Fox News Anchor Shepard Smith repeats the command "get off it" to his staff in the studio as footage of the suicide is broadcast on live television.
“We really messed up, and we’re all really sorry,” said Smith. “That didn’t belong on TV. . . . And I personally apologize to you that it happened.
“It is insensitive, it is just wrong,” he continued. “And that was wrong. And that won’t happen again on my watch.”
The network said nothing about possible disciplinary action over the morbid miscue, which became an instant YouTube and Twitter sensation.
But a Fox News source said the Studio B control room was in “utter shock” after the suicide — a sentiment likely shared by its 1.8 million afternoon viewers, who witnessed the death from their couches.
A producer at the network’s Rockefeller Center newsroom “didn’t hit the dump button” fast enough to cut away from the live feed, the source said.
The reaction to the mistake was instantaneous.
The suspect had allegedly carjacked a red Dodge Caliber and reached speeds of up to 110 mph.
The running man was near the California border when he pulled off the road and raced from the car.
“Whoa!” came a shocked off-camera voice before Smith repeatedly shouted for someone to cut away from the Arizona coverage — immediately.
The network, beaming live footage from a KSAZ-TV helicopter, was operating on a five-second delay, according to Smith.
Just seconds before the man pulled the gun, the copter camera actually zoomed in on the distraught man wearing a black No. 81 football jersey and black pants.

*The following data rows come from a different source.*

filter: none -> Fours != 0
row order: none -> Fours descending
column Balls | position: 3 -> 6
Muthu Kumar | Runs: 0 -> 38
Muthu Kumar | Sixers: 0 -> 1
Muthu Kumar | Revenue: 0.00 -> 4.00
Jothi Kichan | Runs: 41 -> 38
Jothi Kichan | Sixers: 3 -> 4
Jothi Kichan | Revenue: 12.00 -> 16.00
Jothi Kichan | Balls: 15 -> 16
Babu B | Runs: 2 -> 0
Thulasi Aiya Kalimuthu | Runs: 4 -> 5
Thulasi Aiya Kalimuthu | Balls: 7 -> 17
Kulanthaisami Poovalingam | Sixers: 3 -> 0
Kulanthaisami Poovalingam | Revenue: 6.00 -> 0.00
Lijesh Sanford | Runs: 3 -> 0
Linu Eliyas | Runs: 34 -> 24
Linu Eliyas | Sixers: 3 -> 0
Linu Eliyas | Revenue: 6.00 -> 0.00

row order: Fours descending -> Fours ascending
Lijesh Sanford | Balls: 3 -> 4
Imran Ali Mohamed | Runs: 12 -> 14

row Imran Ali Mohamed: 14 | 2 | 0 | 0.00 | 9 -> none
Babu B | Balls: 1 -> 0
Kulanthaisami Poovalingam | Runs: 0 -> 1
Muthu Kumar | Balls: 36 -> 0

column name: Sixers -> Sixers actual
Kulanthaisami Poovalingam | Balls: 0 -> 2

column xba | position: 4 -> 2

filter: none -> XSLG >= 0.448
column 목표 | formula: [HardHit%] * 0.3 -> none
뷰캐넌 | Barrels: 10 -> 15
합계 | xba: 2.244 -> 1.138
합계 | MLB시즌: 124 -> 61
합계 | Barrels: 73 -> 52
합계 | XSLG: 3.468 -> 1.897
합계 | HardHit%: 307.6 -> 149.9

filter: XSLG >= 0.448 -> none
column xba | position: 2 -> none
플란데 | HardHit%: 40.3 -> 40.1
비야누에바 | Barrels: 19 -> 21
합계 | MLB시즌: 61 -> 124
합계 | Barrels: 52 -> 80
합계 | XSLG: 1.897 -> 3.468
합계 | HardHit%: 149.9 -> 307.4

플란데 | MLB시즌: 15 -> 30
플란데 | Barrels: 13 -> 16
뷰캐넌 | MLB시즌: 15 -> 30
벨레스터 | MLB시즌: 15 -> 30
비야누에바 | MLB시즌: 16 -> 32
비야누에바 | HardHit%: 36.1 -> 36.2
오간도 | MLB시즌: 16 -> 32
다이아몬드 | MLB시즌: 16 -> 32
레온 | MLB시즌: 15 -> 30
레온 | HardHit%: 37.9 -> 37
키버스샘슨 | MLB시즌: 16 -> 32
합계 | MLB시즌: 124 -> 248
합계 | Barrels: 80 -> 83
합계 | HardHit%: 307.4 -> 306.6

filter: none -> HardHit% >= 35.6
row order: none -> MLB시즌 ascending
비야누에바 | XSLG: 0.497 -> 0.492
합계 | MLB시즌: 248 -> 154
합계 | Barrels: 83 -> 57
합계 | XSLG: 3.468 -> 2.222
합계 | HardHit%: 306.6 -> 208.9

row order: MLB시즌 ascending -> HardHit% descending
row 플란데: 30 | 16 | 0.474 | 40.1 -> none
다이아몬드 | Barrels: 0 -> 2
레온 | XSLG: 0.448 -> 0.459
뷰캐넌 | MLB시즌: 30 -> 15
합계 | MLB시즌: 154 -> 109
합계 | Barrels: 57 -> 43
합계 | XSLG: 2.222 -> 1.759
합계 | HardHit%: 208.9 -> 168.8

Smith, while providing a play-by-play of the erratic man’s 90-minute run across Arizona, seemed to sense something was about to go awry near the small western town of Salome.
“This scares me,” he said. “You wait for the end of these things, and you worry about how they may end up. This makes me a little nervous, I’ve got to tell you. A little nervous.”
The armed suspect stole the four-door SUV at gunpoint from a couple outside a Phoenix restaurant, and then fired at police during his failed getaway, said city police spokesman Sgt. Tommy Thompson.
Fox picked up the chase, with the fleeing felon speeding at up to 100 mph as he drove west along Interstate 10 toward California.
He killed himself about 80 miles east of the border, pumping a single bullet into his head on national television.
In the seconds before the suicide, Smith provided an impromptu play-by-play as the desperate man stumbled, collapsed and then regained his balance.
“He’s looking kind of erratic, isn’t he? ... It looks like he’s a little disoriented or something,” Smith said. “It’s always possible the guy could be on something.”
A ruckus could be heard in the studio background, as the suspect suddenly fired the gun with his right hand. Smith said the delay was supposed to prevent such an error.
“If anything went horribly wrong, we would be able to cut away from it without subjecting you to it,” said Smith.
Fox News Executive Vice President Michael Clemente issued his own apology for the network’s mistake.
The man desperately ran, but appeared to quickly realize that there was nowhere he could hid.
An alleged carjacking suspect led police on a high speed chase for more than an hour through Phoenix, Ariz., before pulling off the road and appearing to shoot himself in the head on live television.
“We took every precaution to avoid any such live incident by putting the helicopter pictures on a five-second delay,” he said.
“Unfortunately, this mistake was the result of a severe human error and we apologize for what viewers ultimately saw on the screen.”
Fox, more than other national networks, airs live coverage of car chases from its affiliates — and even showed a Los Angeles police pursuit earlier Friday.
The Phoenix station had cut away from its chase coverage prior to the suicide.